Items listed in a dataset
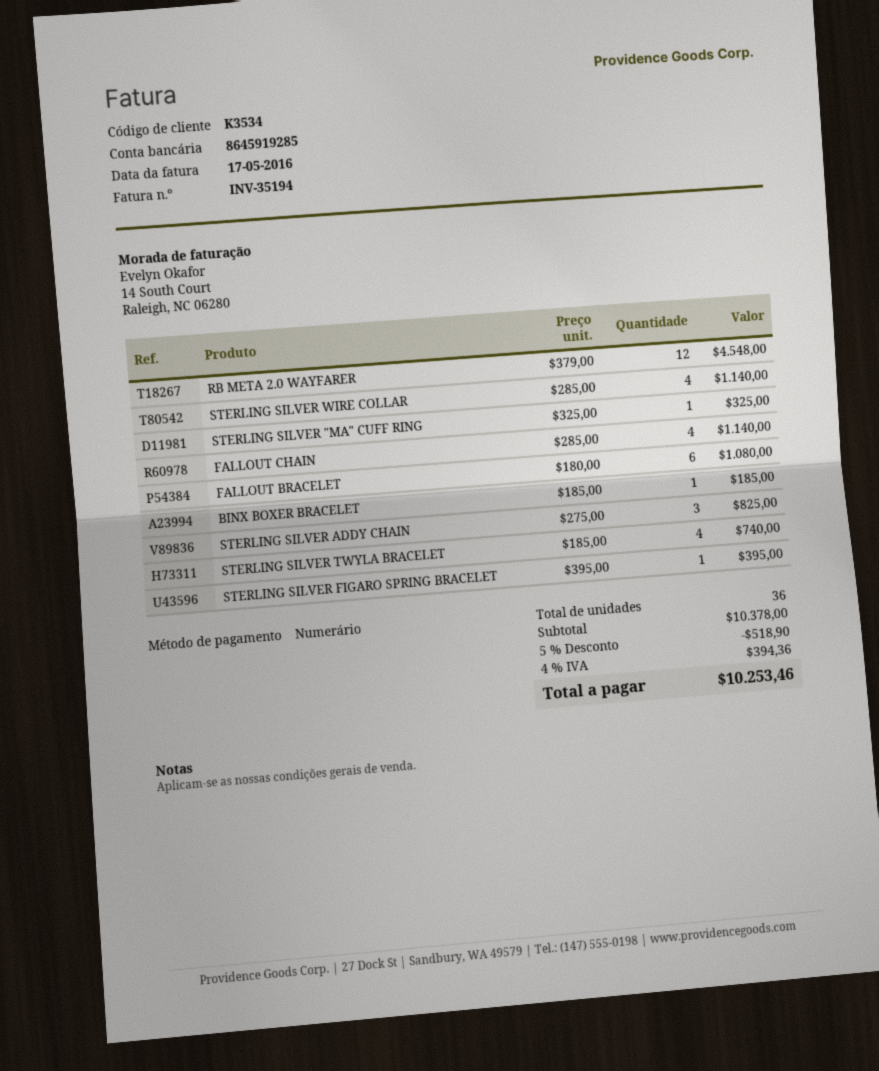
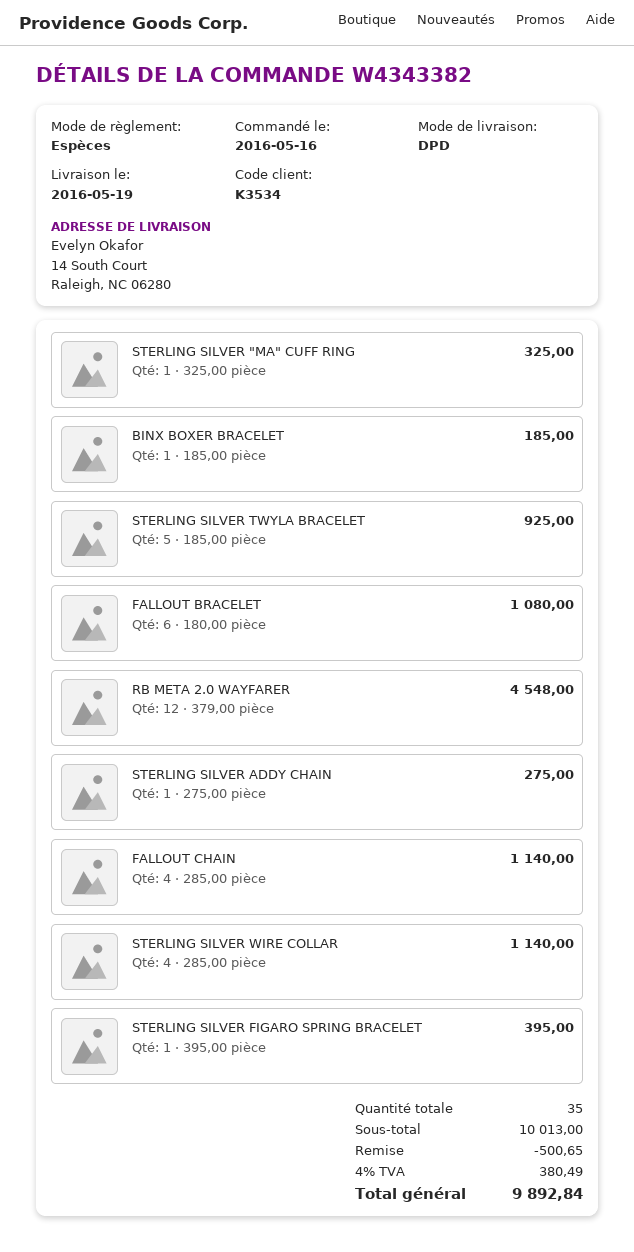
STERLING SILVER ADDY CHAIN: 3 x 275.00 = 825.00 -> 1 x 275.00 = 275.00
STERLING SILVER TWYLA BRACELET: 4 x 185.00 = 740.00 -> 5 x 185.00 = 925.00
total quantity: 36 -> 35
subtotal: 10378.00 -> 10013.00
discount: 518.90 -> 500.65
tax: 4% = 394.36 -> 4% = 380.49
total: 10253.46 -> 9892.84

**WHAT THE EXERCISE ASKS:**
All records, pictures excluded: copy them exactly.

**ANSWER SECTION:**
STERLING SILVER ADDY CHAIN: 3 x 275.00 = 825.00 -> 1 x 275.00 = 275.00
STERLING SILVER TWYLA BRACELET: 4 x 185.00 = 740.00 -> 5 x 185.00 = 925.00
total quantity: 36 -> 35
subtotal: 10378.00 -> 10013.00
discount: 518.90 -> 500.65
tax: 4% = 394.36 -> 4% = 380.49
total: 10253.46 -> 9892.84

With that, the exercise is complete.